I’ve been one to go through phases of magazine.
I used to love Relevant, I subscribed when it first came out, then I slowly got tired of it. It just ended up being all the same stuff. I used to really enjoy Risen, but I got sick of celebrities. I really don’t care. Then I found Geez, and that was awesome, I posted about that here. However I found a copy of the latest Adbusters in a friend’s car and started flipping through it. I think its meeting me right where I’m at.
Below is my favourite article from the magazine I picked up.
Me Against the Media: From the Trenches of a Media Lit Class
March 2, 2007
I stroll into my Critical Media Studies classroom, drinking an icy bottle of Pepsi and wearing a Nike baseball cap. A few of my students glance up from their cell phones and iPods long enough to notice me.
“Um, nice hat,” someone comments.
“Thank you,” I say. “Today’s class is proudly sponsored by Nike, a strong advocate of education. When it comes to education, Nike says, ‘Just do it!'” I take a swig of my Pepsi. “Can you guess who else is sponsoring our class today?” The few students who have actually done the reading chuckle, because they know that today’s class is about the pervasiveness of consumerism in schools and in popular culture.
Over the years, I’ve resorted to lots of gimmicks like these in my quest to teach students about consumerism. I try to make my students more aware of how the media naturalize consumerism through advertisements, product placement, and especially through advertiser-friendly programming. You might be surprised to hear that I find this to be the single most difficult topic to teach. I teach about many controversial media issues – ownership, violence, race and gender representation – and students contemplate these topics enthusiastically. But when it comes to consumerism, it’s a brick wall. Five minutes into any such discussion, I brace myself for the inevitable chorus of, “Oh, come on. It’s just a bunch of ads.”
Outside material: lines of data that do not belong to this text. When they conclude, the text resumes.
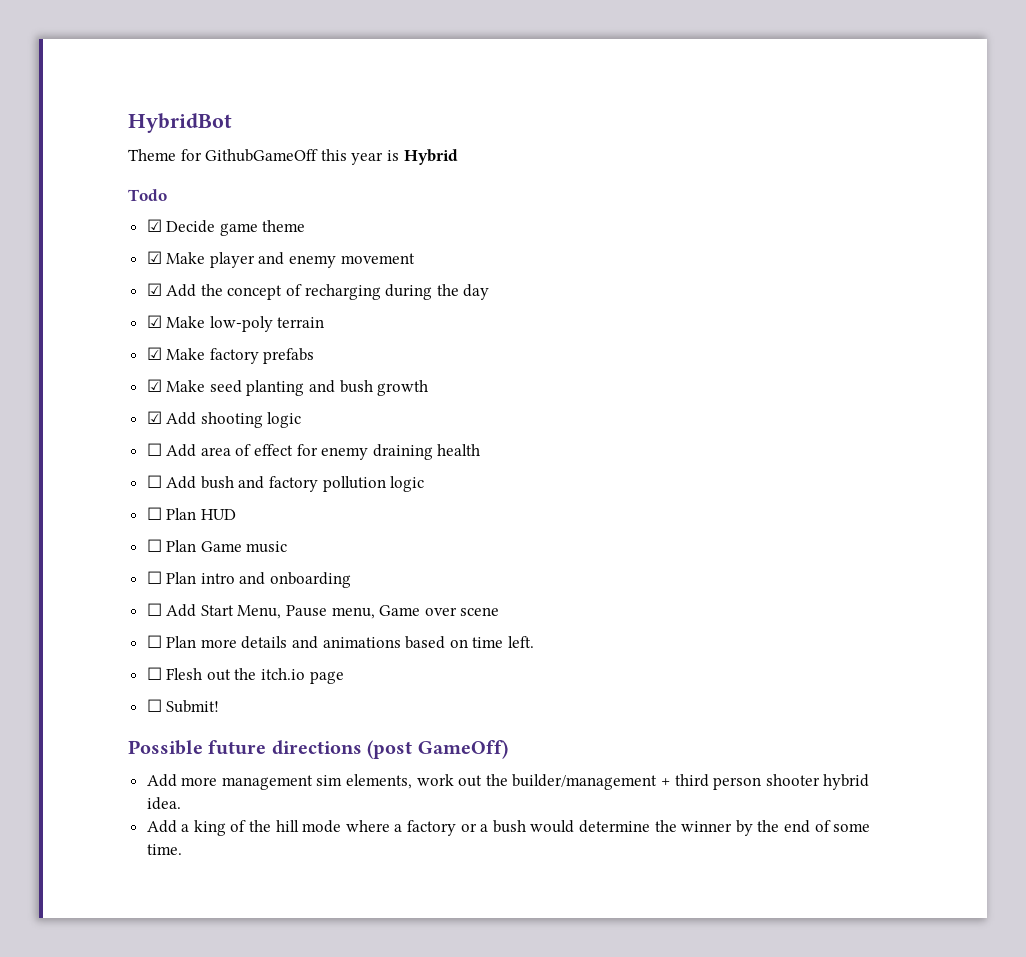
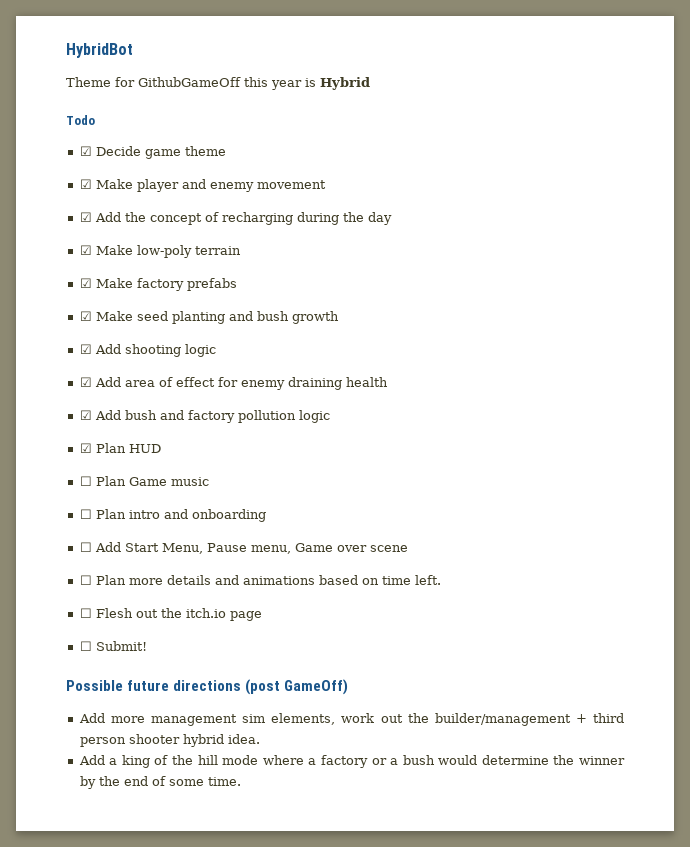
[146,443,162,456] ☐ -> [79,377,92,387] ☑
[146,475,162,488] ☐ -> [79,410,92,420] ☑
[146,507,162,520] ☐ -> [79,443,92,453] ☑

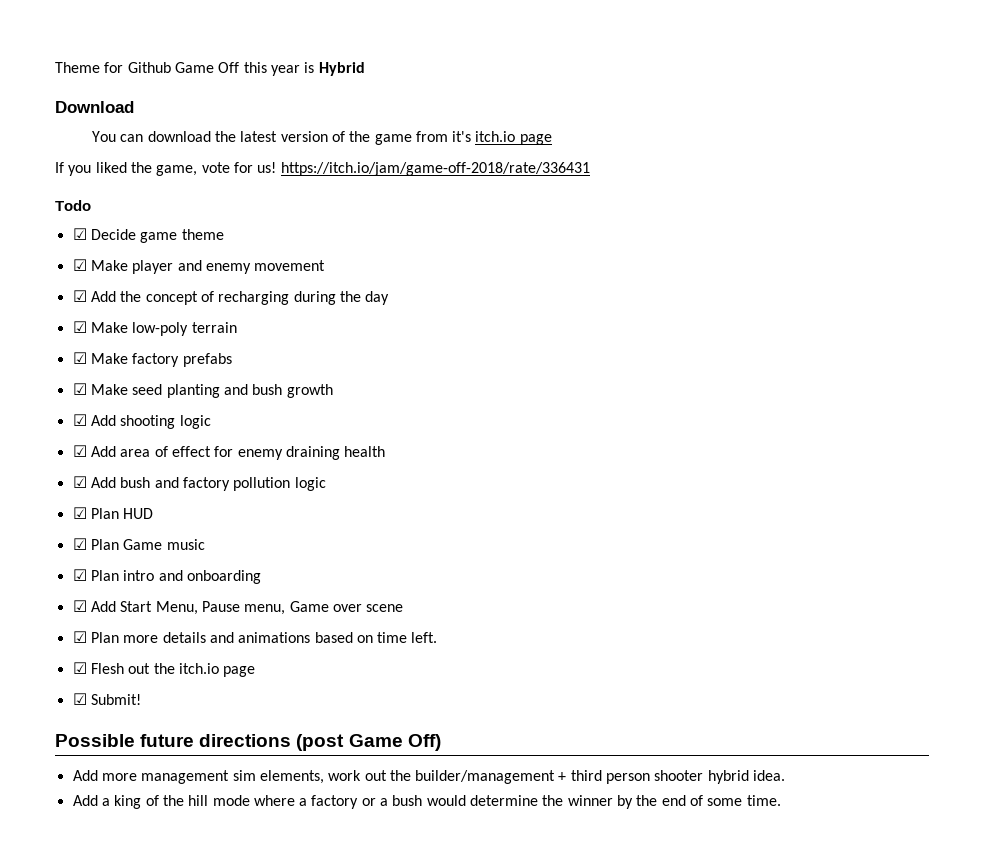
[66,43,133,58] HybridBot // -> (55, 67) none
[138,77,241,87] GithubGameOff -> [127,62,240,73] Github Game Off
(370, 83) none -> [55,101,134,113] [91,131,552,145] [55,162,590,176] // Download // You can download the latest version of the game from it's itch.io page // If you liked the game, vote for us! https://itch.io/jam/game-off-2018/rate/336431
[79,476,92,486] ☐ -> [72,538,87,550] ☑
[79,509,92,519] ☐ -> [72,569,87,581] ☑
[79,542,92,552] ☐ -> [72,600,87,612] ☑
[79,575,92,585] ☐ -> [72,631,87,643] ☑
[79,608,92,618] ☐ -> [72,662,87,674] ☑
[79,641,92,651] ☐ -> [72,693,87,705] ☑
[284,679,349,695] GameOff) -> [348,734,441,751] Game Off)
Corporations and advertising executives should rejoice, as this reticence of young people to think critically about the role of consumerism is money in their pockets. Advertisers have always coveted the 18-34 year old group – the legions of the so-called “Age of Acquisition” who have few established brand loyalties and lots of pocket change. Today’s Generation Y youth, born roughly between 1977 and 1997, are especially desirable because they are the children of Baby Boomers, and therefore represent a population explosion. Run the term “Generation Y” through a search engine, and you’ll find dozens of sites with information about how companies can take advantage of this marketing gold mine. Multinationals are deeply invested in the collective consumer choices of my students. When my students fail to show concern, these corporations become all the more powerful.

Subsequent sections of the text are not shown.